- TASK TO COMPLETE: Line by line, count where the string "dávají" appears in the listing, then give the number of such lines alone.

%%

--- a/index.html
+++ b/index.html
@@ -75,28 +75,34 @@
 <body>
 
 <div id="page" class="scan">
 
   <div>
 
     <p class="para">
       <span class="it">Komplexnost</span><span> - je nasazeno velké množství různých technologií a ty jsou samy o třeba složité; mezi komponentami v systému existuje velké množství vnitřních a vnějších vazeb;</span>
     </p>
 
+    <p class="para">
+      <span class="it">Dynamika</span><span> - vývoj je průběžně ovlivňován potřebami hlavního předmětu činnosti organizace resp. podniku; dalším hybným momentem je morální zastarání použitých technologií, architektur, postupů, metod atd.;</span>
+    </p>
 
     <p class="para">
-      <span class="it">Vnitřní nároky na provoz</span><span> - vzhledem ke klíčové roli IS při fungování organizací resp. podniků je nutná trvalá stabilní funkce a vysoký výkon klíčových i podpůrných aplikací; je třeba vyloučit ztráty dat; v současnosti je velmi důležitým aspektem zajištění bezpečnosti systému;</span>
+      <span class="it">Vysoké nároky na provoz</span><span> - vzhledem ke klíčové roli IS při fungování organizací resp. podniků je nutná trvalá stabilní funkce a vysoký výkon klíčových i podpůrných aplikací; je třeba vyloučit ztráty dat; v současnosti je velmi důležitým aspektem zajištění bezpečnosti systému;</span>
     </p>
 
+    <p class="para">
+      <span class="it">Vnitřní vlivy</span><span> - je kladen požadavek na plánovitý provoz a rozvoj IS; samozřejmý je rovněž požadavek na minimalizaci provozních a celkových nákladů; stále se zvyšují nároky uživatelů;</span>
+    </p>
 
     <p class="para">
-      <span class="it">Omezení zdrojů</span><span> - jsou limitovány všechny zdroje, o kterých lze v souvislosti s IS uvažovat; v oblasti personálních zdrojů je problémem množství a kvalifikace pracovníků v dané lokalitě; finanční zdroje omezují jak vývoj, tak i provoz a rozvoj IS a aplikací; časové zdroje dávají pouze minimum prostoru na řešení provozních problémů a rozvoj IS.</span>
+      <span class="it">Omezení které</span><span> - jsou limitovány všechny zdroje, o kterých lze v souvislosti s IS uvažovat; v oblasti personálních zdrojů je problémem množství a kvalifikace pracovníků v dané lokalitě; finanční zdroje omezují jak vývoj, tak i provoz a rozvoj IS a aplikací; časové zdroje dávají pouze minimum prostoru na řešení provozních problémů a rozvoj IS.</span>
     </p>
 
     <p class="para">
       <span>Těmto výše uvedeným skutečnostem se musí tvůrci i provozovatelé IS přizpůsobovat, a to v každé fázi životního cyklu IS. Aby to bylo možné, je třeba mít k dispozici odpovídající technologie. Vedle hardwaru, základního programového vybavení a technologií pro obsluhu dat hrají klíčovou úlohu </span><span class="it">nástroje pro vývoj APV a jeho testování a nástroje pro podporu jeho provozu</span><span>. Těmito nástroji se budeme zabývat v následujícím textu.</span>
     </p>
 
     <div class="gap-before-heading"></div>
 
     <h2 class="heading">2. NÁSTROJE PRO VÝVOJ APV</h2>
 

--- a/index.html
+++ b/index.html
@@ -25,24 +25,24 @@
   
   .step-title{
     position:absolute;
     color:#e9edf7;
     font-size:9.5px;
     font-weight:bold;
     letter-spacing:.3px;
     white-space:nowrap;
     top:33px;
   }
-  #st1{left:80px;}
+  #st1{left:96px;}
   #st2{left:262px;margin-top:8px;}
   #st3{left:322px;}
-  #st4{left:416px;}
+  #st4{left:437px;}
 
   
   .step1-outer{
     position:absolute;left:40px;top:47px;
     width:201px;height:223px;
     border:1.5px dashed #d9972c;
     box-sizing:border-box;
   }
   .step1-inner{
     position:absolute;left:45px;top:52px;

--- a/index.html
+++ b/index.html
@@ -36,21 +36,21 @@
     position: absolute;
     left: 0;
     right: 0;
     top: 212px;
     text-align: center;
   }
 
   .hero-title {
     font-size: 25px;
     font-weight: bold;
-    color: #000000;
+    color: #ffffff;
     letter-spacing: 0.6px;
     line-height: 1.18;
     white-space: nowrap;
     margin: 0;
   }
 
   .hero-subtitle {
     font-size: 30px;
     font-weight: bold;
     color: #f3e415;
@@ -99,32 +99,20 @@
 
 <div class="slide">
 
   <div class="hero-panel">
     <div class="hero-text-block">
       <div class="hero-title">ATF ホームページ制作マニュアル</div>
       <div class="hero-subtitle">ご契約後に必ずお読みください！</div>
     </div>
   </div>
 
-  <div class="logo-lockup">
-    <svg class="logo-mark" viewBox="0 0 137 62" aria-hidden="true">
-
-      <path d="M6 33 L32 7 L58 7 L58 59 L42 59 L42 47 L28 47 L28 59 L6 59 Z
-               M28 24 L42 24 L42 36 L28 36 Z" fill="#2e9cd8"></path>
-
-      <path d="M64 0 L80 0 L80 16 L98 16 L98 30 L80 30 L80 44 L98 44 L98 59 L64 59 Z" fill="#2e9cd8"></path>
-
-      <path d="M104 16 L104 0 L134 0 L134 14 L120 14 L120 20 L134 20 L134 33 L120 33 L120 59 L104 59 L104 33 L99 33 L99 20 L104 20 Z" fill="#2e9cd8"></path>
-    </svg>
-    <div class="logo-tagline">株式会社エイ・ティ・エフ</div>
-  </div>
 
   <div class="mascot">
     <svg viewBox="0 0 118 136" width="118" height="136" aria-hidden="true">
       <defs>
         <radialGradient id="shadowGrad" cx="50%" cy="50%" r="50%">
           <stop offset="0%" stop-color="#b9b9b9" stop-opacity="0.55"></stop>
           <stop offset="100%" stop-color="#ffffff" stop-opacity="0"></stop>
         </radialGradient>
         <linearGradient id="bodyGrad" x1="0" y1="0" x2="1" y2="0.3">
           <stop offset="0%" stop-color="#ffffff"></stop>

%%

- RESULT FOR THIS EXERCISE: 2